Problem to work on - In the entries below, find the lines with the word "size" and copy them.

*** Block opens ***

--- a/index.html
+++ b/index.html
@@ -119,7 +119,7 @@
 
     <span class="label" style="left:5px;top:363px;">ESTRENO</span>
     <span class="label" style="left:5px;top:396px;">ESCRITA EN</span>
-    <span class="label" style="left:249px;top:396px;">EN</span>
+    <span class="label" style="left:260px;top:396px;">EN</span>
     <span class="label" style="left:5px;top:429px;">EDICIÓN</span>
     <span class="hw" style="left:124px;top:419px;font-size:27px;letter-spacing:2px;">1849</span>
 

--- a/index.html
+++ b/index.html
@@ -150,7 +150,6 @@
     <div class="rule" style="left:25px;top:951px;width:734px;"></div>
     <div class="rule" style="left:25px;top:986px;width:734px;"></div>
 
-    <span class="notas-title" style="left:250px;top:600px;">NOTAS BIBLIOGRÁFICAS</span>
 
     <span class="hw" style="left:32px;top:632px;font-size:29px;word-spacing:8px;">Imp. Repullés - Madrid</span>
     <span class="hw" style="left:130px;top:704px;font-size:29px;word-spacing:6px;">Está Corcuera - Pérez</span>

*** Block closes ***
*** Block opens ***

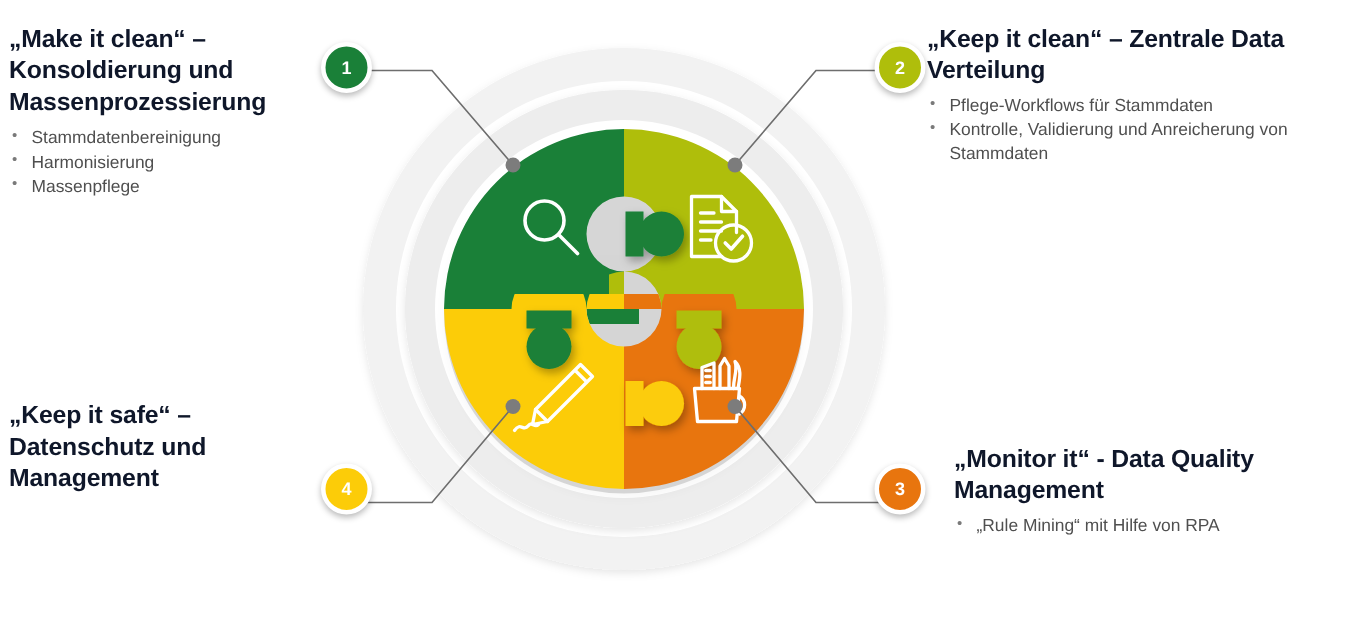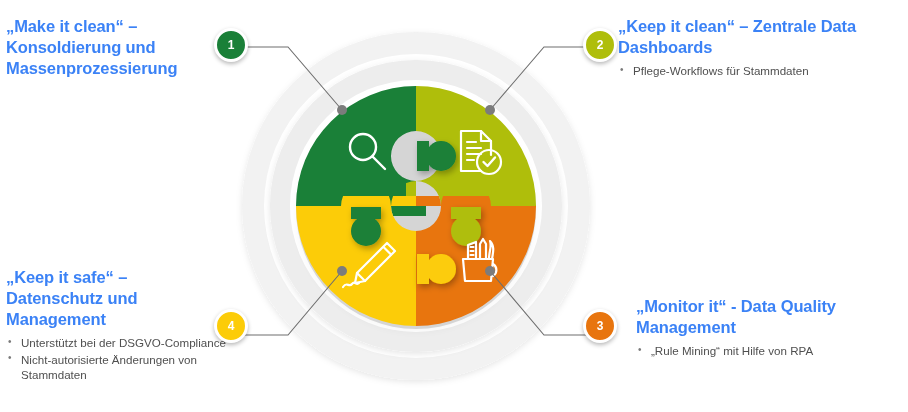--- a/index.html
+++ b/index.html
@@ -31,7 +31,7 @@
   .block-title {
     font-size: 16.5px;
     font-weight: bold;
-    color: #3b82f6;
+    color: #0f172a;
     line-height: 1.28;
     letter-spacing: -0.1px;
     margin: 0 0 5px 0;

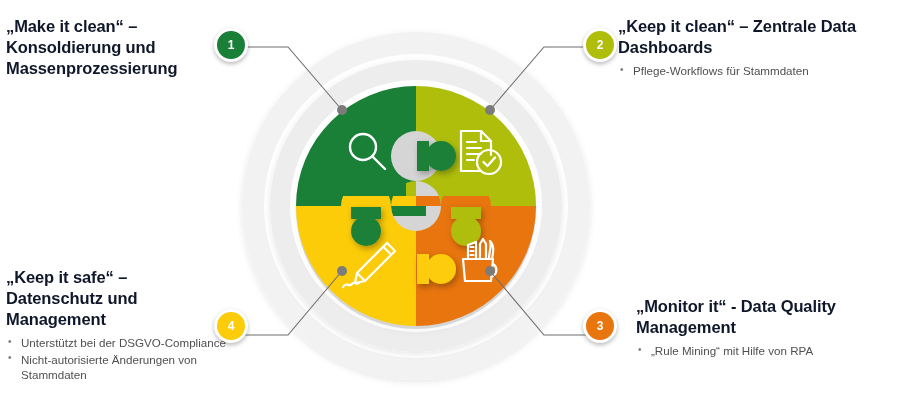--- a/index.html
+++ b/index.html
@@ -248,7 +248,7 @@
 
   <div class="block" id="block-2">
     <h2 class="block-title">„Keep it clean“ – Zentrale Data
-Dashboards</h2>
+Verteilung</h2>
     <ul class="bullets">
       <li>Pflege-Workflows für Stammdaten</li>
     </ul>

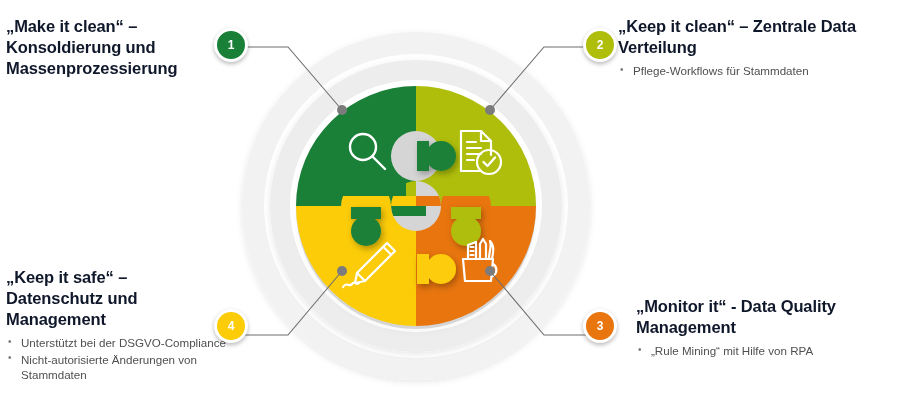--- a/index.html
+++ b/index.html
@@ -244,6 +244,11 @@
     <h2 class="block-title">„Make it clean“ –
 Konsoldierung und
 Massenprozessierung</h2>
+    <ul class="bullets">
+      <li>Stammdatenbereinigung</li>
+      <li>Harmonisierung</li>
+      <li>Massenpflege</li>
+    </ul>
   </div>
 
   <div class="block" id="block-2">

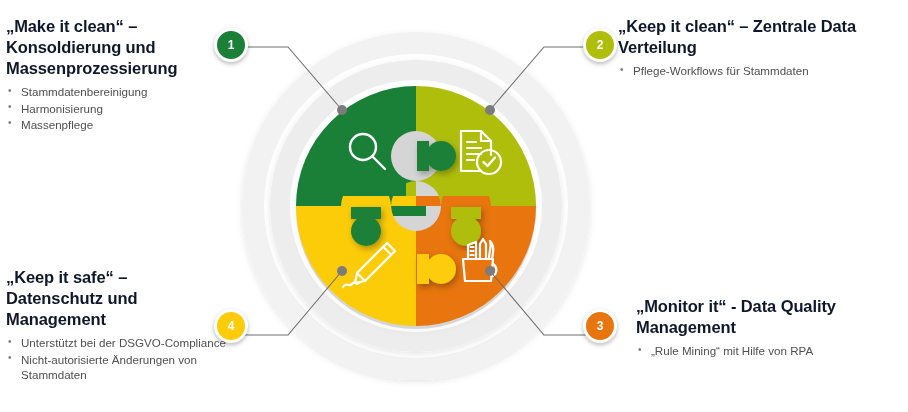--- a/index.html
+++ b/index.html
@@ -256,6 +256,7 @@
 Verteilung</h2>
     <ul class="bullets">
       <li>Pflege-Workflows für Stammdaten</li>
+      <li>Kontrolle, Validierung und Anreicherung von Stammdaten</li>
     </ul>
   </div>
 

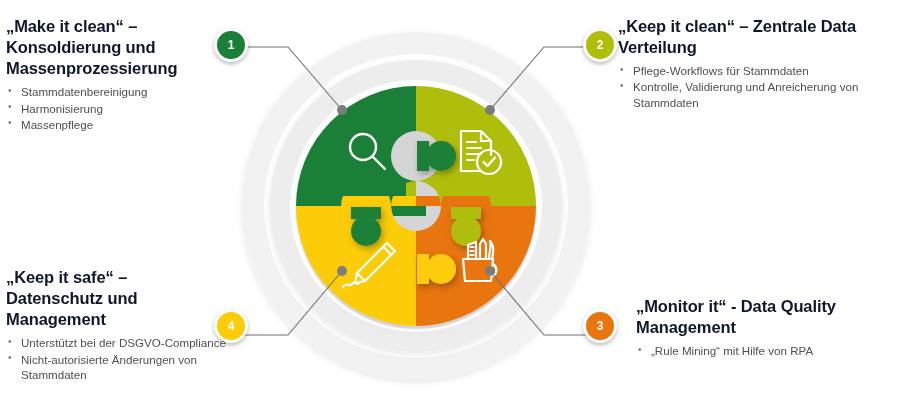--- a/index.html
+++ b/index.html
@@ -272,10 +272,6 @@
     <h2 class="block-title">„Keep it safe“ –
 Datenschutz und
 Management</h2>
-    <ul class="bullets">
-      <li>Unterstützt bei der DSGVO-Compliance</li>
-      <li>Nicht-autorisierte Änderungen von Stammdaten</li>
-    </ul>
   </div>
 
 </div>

*** Block closes ***

Problem solution -
     <span class="hw" style="left:124px;top:419px;font-size:27px;letter-spacing:2px;">1849</span>
     <span class="hw" style="left:32px;top:632px;font-size:29px;word-spacing:8px;">Imp. Repullés - Madrid</span>
     <span class="hw" style="left:130px;top:704px;font-size:29px;word-spacing:6px;">Está Corcuera - Pérez</span>
     font-size: 16.5px;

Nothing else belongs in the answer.